• [Exercise data]
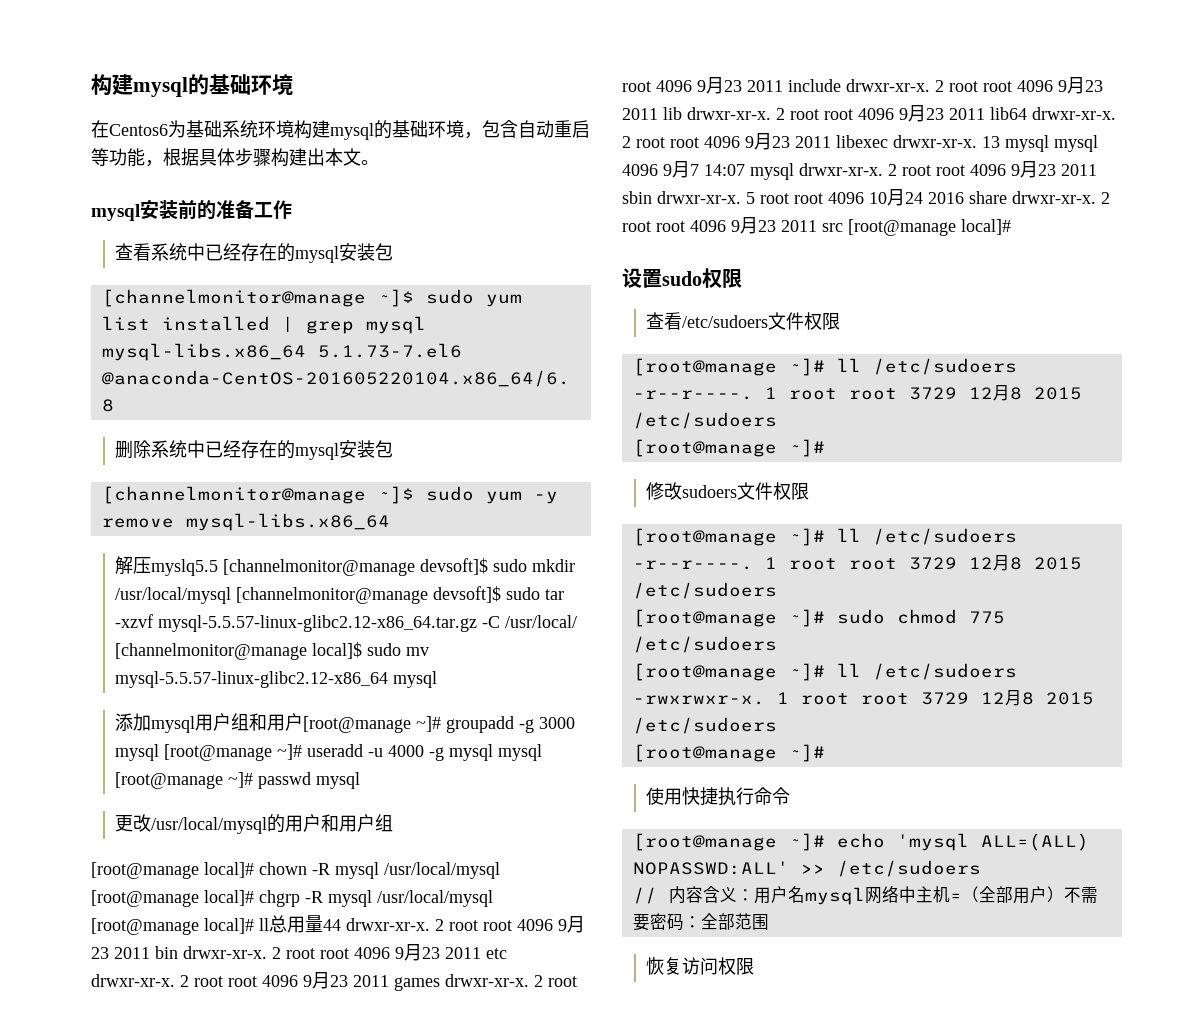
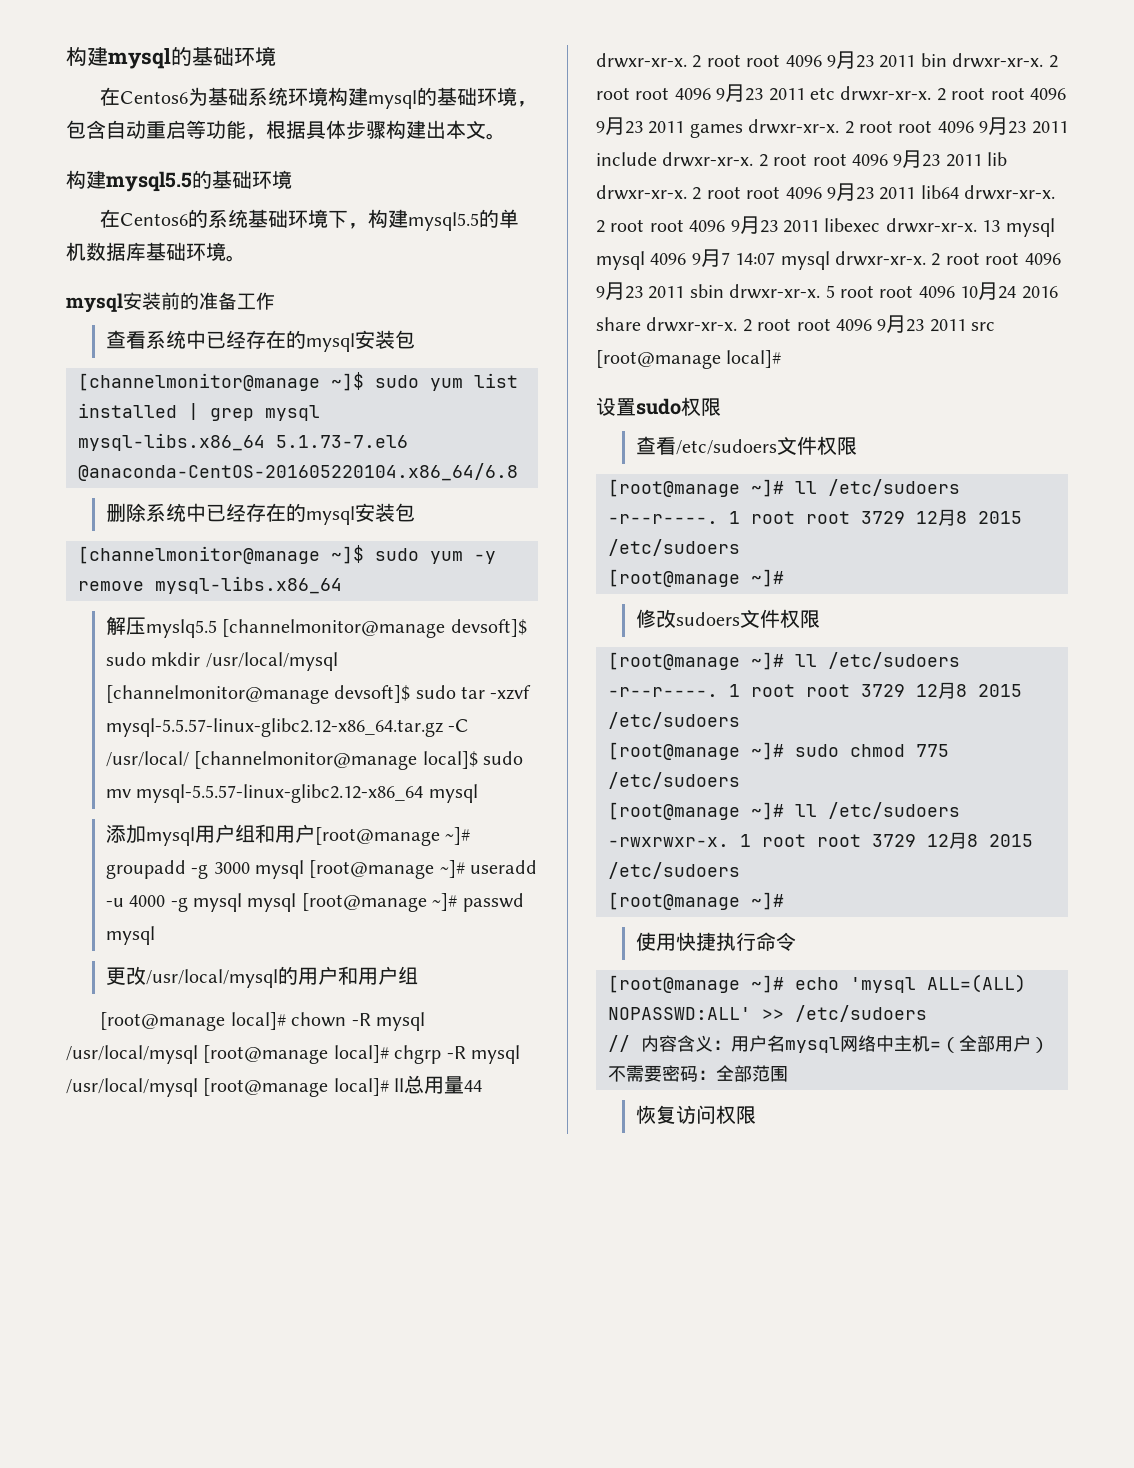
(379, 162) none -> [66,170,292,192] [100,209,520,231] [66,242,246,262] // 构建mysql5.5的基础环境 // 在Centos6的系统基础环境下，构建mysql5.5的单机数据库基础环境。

* * *

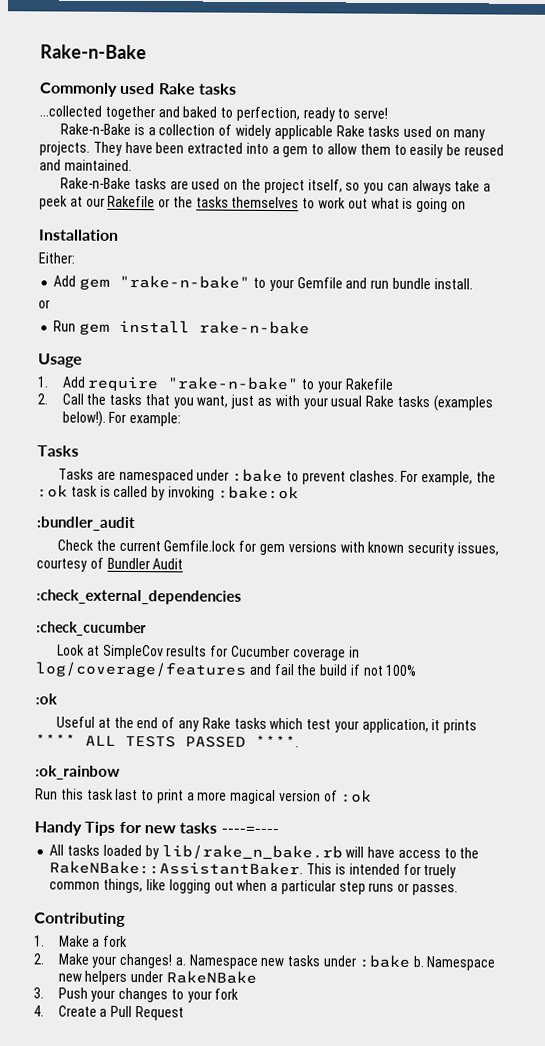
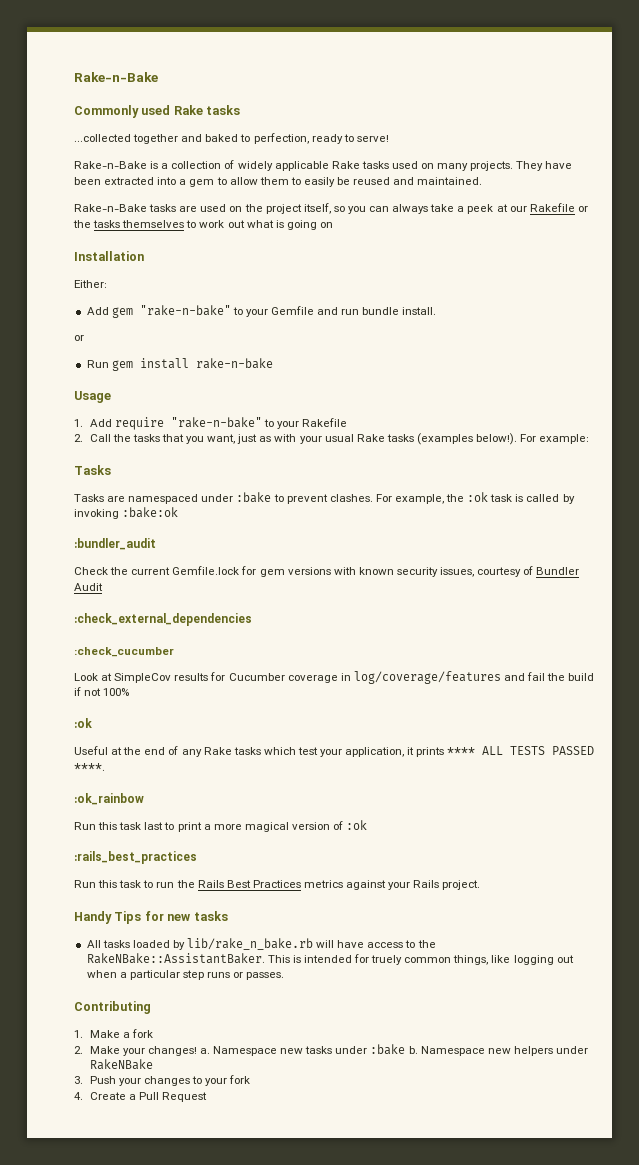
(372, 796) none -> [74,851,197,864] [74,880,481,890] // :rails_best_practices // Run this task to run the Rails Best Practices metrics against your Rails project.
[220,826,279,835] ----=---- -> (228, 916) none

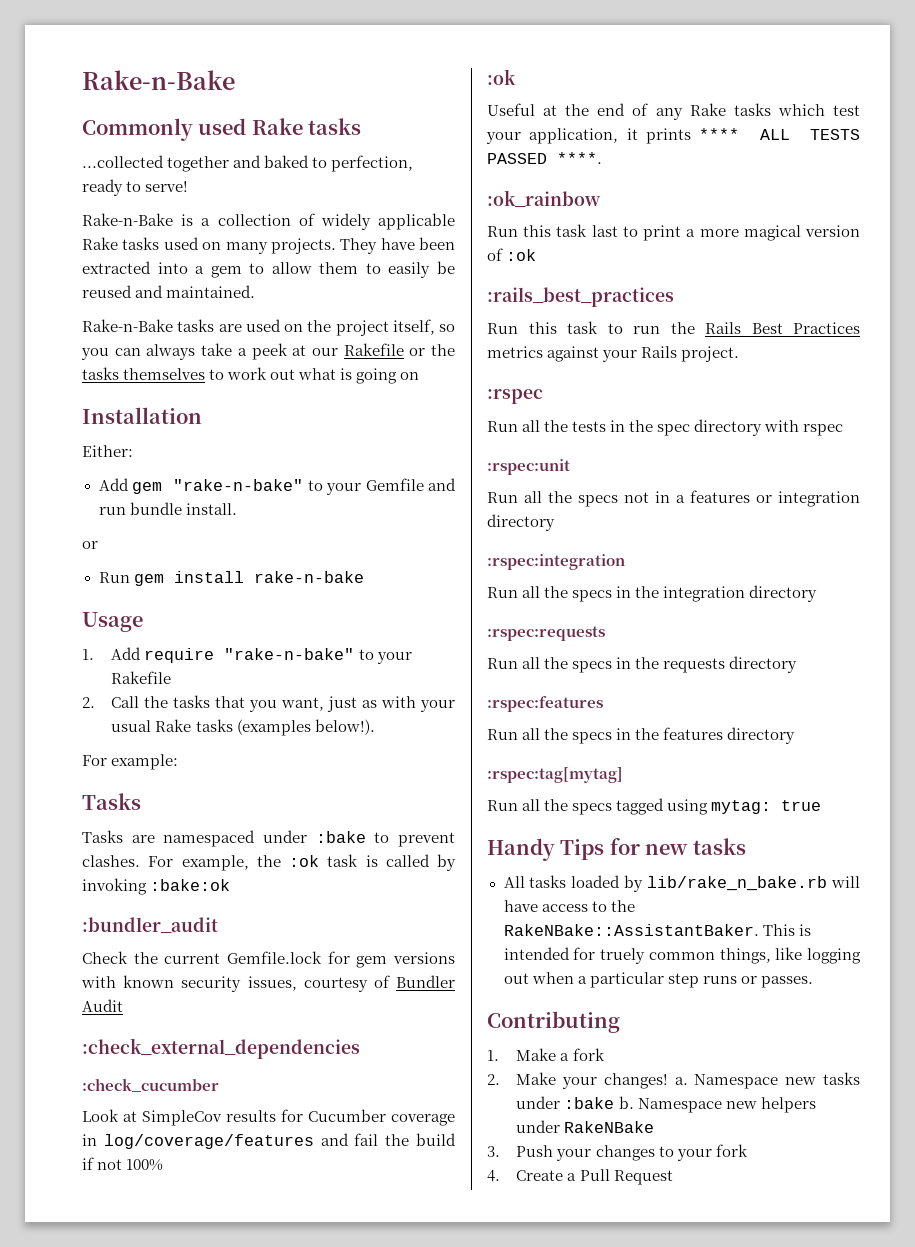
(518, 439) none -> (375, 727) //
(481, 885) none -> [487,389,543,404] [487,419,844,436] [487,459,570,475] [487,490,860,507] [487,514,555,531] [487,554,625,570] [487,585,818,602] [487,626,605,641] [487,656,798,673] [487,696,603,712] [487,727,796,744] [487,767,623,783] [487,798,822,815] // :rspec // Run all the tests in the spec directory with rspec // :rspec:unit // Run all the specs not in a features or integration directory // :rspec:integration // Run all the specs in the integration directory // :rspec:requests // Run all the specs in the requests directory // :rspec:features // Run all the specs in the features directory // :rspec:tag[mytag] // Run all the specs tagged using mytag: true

• [Description of the task] From the listing above, restate verbatim the lines running from the one with "[220,826,279,835] ----=---- ->" through the one with "(481, 885) none", inclusive, but not the pictures.

• [The answer]
[220,826,279,835] ----=---- -> (228, 916) none

(518, 439) none -> (375, 727) //
(481, 885) none -> [487,389,543,404] [487,419,844,436] [487,459,570,475] [487,490,860,507] [487,514,555,531] [487,554,625,570] [487,585,818,602] [487,626,605,641] [487,656,798,673] [487,696,603,712] [487,727,796,744] [487,767,623,783] [487,798,822,815] // :rspec // Run all the tests in the spec directory with rspec // :rspec:unit // Run all the specs not in a features or integration directory // :rspec:integration // Run all the specs in the integration directory // :rspec:requests // Run all the specs in the requests directory // :rspec:features // Run all the specs in the features directory // :rspec:tag[mytag] // Run all the specs tagged using mytag: true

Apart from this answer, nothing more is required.